Metabolic Sensitivity of Fish to Ocean Dumping of Industrial Wastes
Respiratory metabolic stress studies of an ocean-dumped waste on Lutjanus campechanus, red snapper, indicated that sublethal concentrations of 0.2% v/v dilution of the ponded “biotreated” waste would have a depressing effect on swimming activity, on respiratory metabolism at maximum sustained swimming rates and on the metabolic scope for activity, which is the difference between the active and the standard (maintenance) metabolic rates. At 20°C the toxic effects were greater for the combined liquid and solid fractions than for the filtered liquid as a consequence of raising the standard, and reducing the active, metabolic rates. At 28°C the effects were lessened, presumably because the fish were already under some thermal stress and possibly because of the thermal lability and volatility effects on the toxicants.

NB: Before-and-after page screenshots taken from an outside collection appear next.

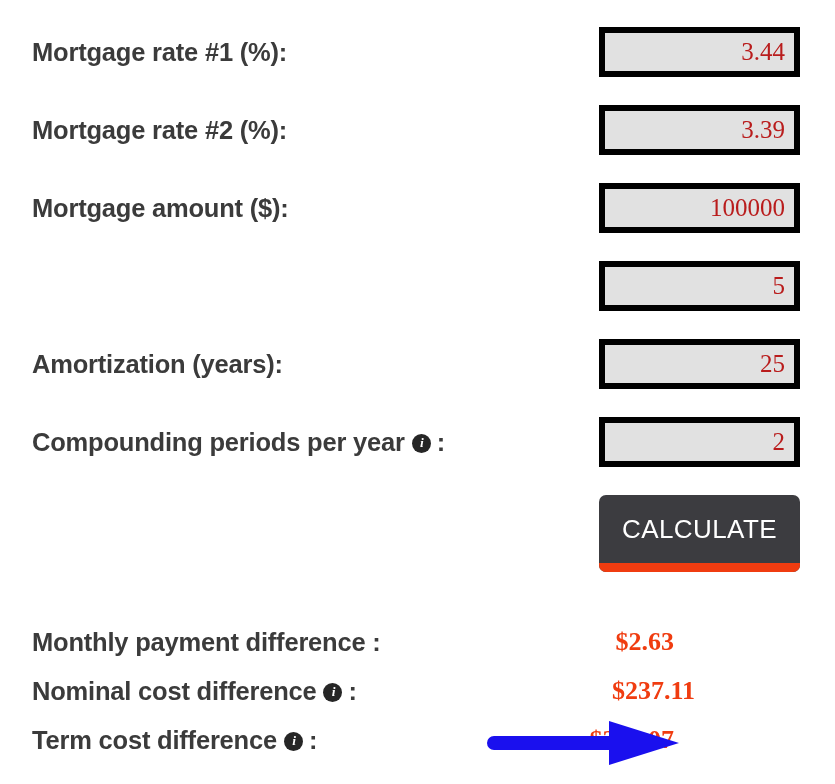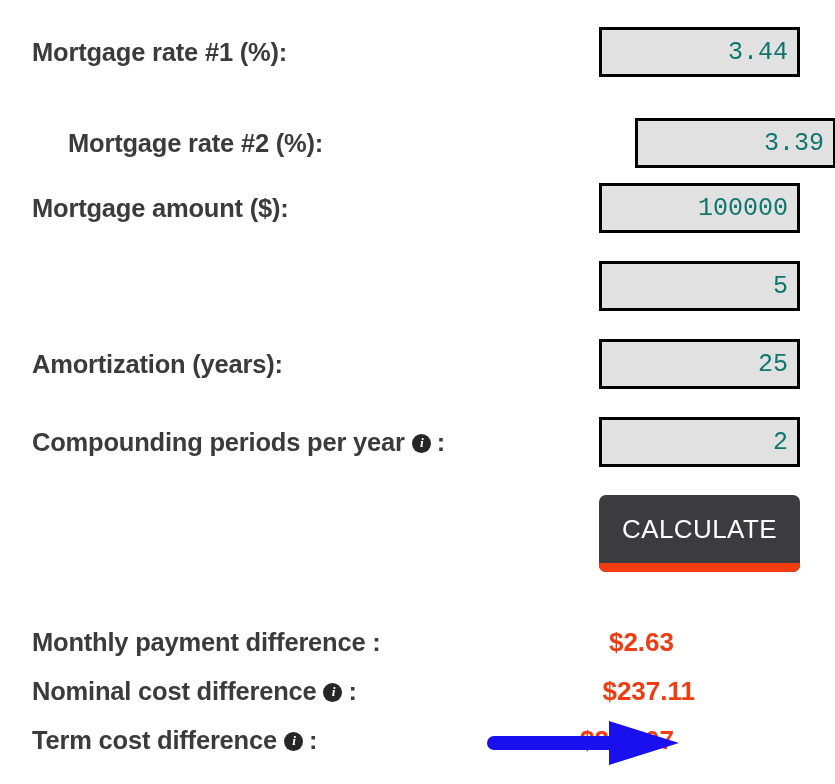"3.44" .text-input { border: 3px solid #000000 -> 6px solid #000000; color: #0f766e -> #b91c1c; font-family: Liberation Mono, monospace -> Liberation Serif, serif }
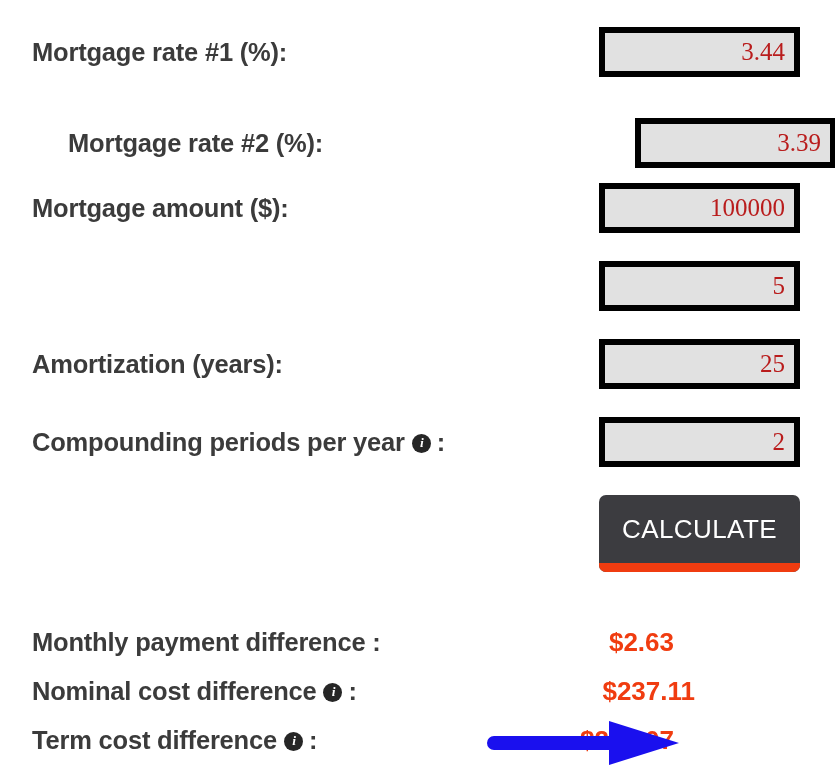"Mortgage rate #2 (%):" div.form-row { margin-left: 36px -> none; top: 118px -> 105px }
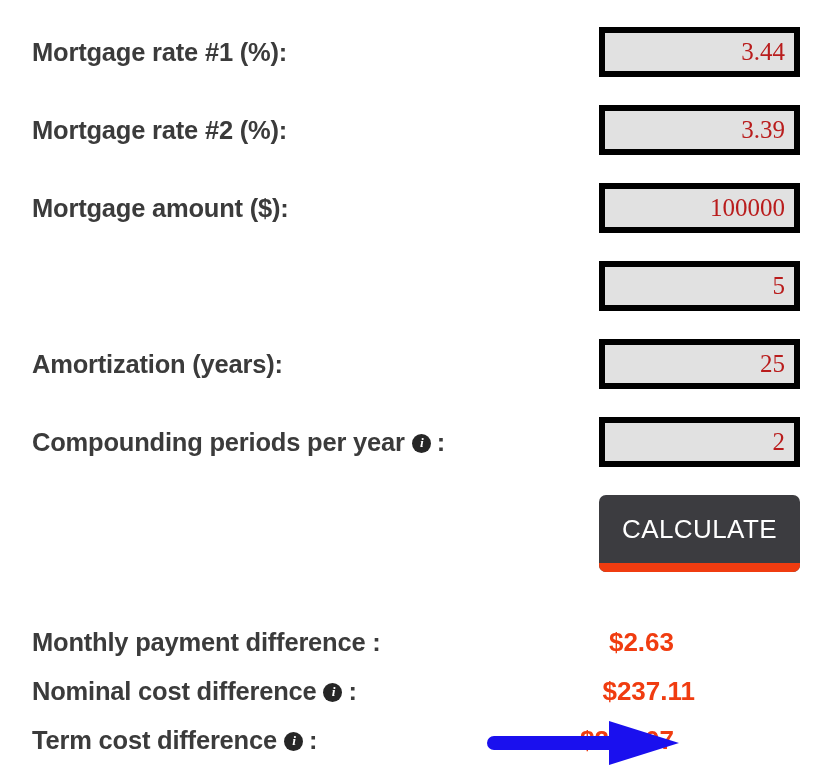"$2.63" .result-value { font-family: none -> Liberation Serif, serif }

An evaluation of the general technique of utilizing metabolic scope attenuation with stress reveals that weight and length effects on both respiratory metabolism and swimming propensities need careful future consideration, especially since larger fish may be the more stress sensitive. Several suggestions are made for increasing the sensitivity and precision of future applications of this technique.
The possibility of modifying the technique for a continuously monitoring system is advanced for cases in which the chemical nature, concentration, and/or uptake rates of the toxic materials by fish are not known. The value of acquiring data from stress-metabolism experiments that can also be energy-related to other population and ecosystem characteristics is also emphasized.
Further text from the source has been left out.